65

1 0 0
                                    

Jika dunia laksana hidup, maka tentulah terdapat pada dunia segala yang mengait pada nafas setiap mahluknya. Mereka tidak hanya ditemukan pada dinding waktu, malahan, waktulah yang membawanya kepada seluruh mahluk hidup. Sejatinya, waktu hanyalah perantara. Karena setiap apa-apa yang terdapat padanya bukanlah milik sang waktu, juga bukan milik sang ruang. Pada peristiwa kehidupan terdapatlah segala unsur yang sudah berada di dunia, semenjak lama, semenjak awal penciptaan jagad semesta. Pada jiwa yang sadar akan lahir sebuah rasa menghamba jika sejatinya hidup bukan melulu tentang jiwa diri sendiri. Maka benarlah jika pertolongan akan tiba pada mereka yang berpikir.

Pada penciptaan alam dunia adalah hasil persilangan antara mereka yang sudah dipasang-pasangkan. Atas dan bawah, gelap dan terang, panas dan dingin, jantan dan betina, laki-laki dan perempuan, hingga wujud dan tak wujud. Semua terjadi pada tempat dan letaknya yang sesuai. Pada jagad dunia wayang adalah buah kama sang langit dan rahim sang bumi. Dari tetesan nyawa yang dihantarkan hujan, meresap pada tanah kemudian mengalir bersama menuju danau. Air yang menyebar permukaan melahirkan tanam-tanaman, dari tanam-tanaman membuat marga satwa dapat mengisi bumi yang kemudian manfaatnya ikut menebar bersama gerak ruang. Lahir dari bumi, kembalilah pada pelukan bumi.

Pada hening dan sunyi, jika telinga tertutup dari bising dunia, akan menyisakan pendengaran jiwa yang membimbing menuju sabda alam. Pada-Nya tempat mengadu sampai gaduh.

"Sembah bakti hamba, Eyang Resi."

Suara wanita memecah hening. Resi Antasura yang masih berada pada sikap semadinya membuka kedua mata lalu menoleh ke belakang. Senyum yang ia lempar sebagai sapa teruntuk suara akrab yang menemuinya fajar itu.

"Baktimu saya terima, Ratna. Terima kasih. Apa kabarmu hari ini?"

"Kabar hamba baik, Eyang Resi. Semoga kesejahteraan selalu mengiringi Eyang Resi hingga akhir waktu nanti." balas Ranta sembari membukukkan kepala.

"Semoga alam mendengar dan merestui do'a mu, Nak.
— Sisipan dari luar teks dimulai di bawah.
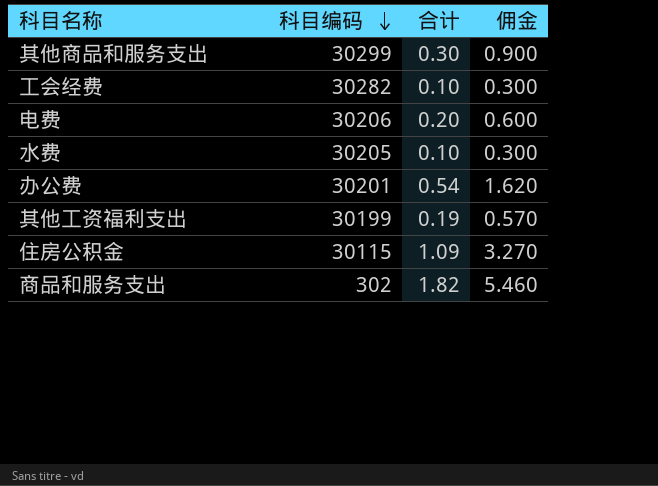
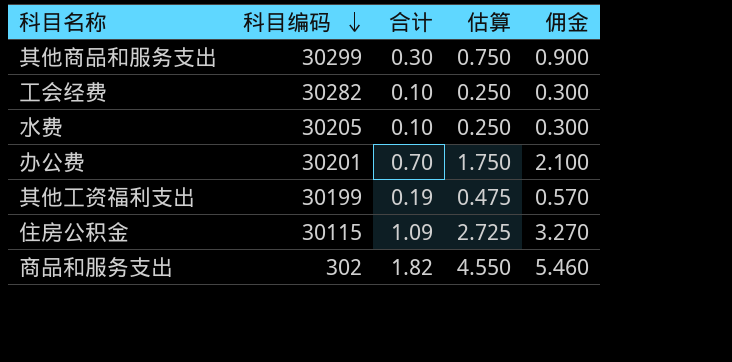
column 估算 | formula: none -> [合计] * 2.5
row 电费: 30206 | 0.20 | 0.600 -> none
办公费 | 合计: 0.54 -> 0.70
办公费 | 佣金: 1.620 -> 2.100

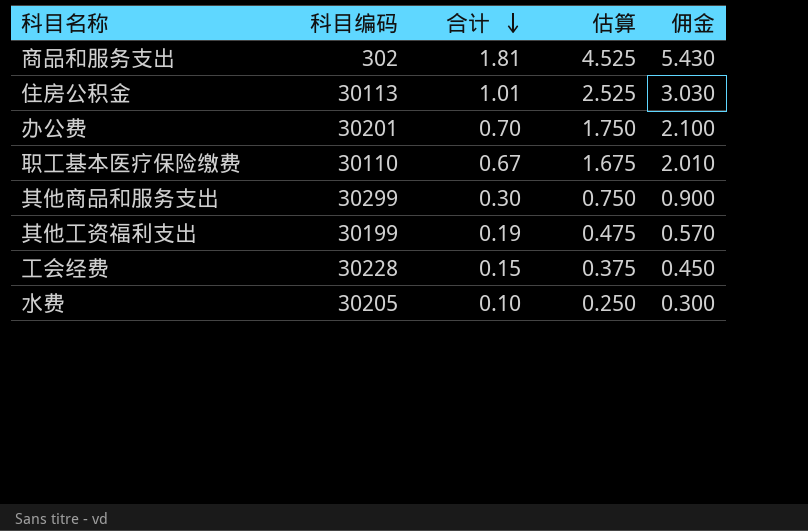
row order: 科目编码 descending -> 合计 descending
商品和服务支出 | 合计: 1.82 -> 1.81
商品和服务支出 | 估算: 4.550 -> 4.525
商品和服务支出 | 佣金: 5.460 -> 5.430
住房公积金 | 科目编码: 30115 -> 30113
住房公积金 | 合计: 1.09 -> 1.01
住房公积金 | 估算: 2.725 -> 2.525
住房公积金 | 佣金: 3.270 -> 3.030
row 职工基本医疗保险缴费: none -> 30110 | 0.67 | 1.675 | 2.010
工会经费 | 科目编码: 30282 -> 30228
工会经费 | 合计: 0.10 -> 0.15
工会经费 | 估算: 0.250 -> 0.375
工会经费 | 佣金: 0.300 -> 0.450

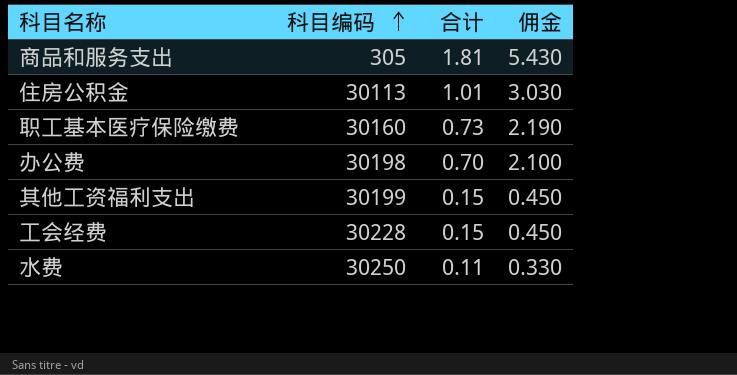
row order: 合计 descending -> 科目编码 ascending
column 估算 | formula: [合计] * 2.5 -> none
row 其他商品和服务支出: 30299 | 0.30 | 0.750 | 0.900 -> none
商品和服务支出 | 科目编码: 302 -> 305
职工基本医疗保险缴费 | 科目编码: 30110 -> 30160
职工基本医疗保险缴费 | 合计: 0.67 -> 0.73
职工基本医疗保险缴费 | 佣金: 2.010 -> 2.190
办公费 | 科目编码: 30201 -> 30198
其他工资福利支出 | 合计: 0.19 -> 0.15
其他工资福利支出 | 佣金: 0.570 -> 0.450
水费 | 科目编码: 30205 -> 30250
水费 | 合计: 0.10 -> 0.11
水费 | 佣金: 0.300 -> 0.330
Kiranya adakah yang dapat saya bantu hari ini? Apakah ada perihal yang engkau butuhkan?"

"Tidak, tidak, Eyang Resi." jawab Ratna sambil terkekeh pelan. "Kedatangan hamba kemari untuk menengok kabar Eyang Resi."

"Tidakkah baru semalam saya berpulang dari kediamanmu?" tanya Resi Antasura sembari tertawa. "Tidakkah jeda satu malam membuatmu khawatir? Tidakkah engkau mengkhawatirkan jalan saya pulang ke sini penuh bahaya dan rintangan? Dan bukankah fajar ini saya menerima kedatanganmu melalui jalan yang sama?"

"Hehehe!" kekeh Ratna salah tingkah.

"Bagaimana kabar Adya? Juga anak-anak yang lainnya? Tidakkah terlalu dini juga untukmu berjaga hari ini? Matahari masih akan terbit beberapa saat lagi. Engkau seharusnya beristirahat lebih lama lagi."

"Adya, dan anak-anak yang lainnya masih terlelap, Eyang. Sesungguhnya, saya sendiri baru terlelap sebentar. Entah kenapa mata ini sulit untuk terpejam. Mungkin karena sedang kedatangan tamu. Rasa menjamu seperti ini sudah lama sekali tidak saya rasakan. Maka saya memutuskan untuk berjalan-jalan, sekadar mencari udara segar. Dan sungguh, Eyang, saya sama sekali tidak berniat mengusik semadi fajar Eyang Resi. Tanpa sadar langkah kaki saya terhenti di sini."

Tempat Ratna berada sekarang adalah kediaman Resi Antasura. Letaknya hanya penghuni Eka Pratala yang tahu. Tempat itu bukan berupa bangsal pendopo seperti halnya tempat tinggal Ratna namun sebuah goa. Goa itu bukan sembarang goa yang terbentuk asal-asalan. Goa itu memiliki beberapa ruangan, goa itu juga terhiasi aneka perabotan seperti meja dan kursi, alasnya pun berlapis karpet bagus. Remang dalam goa itu oleh nyala lampu obor. Goa itu laksana sebuah rumah yang terbentuk menempel pada bumi.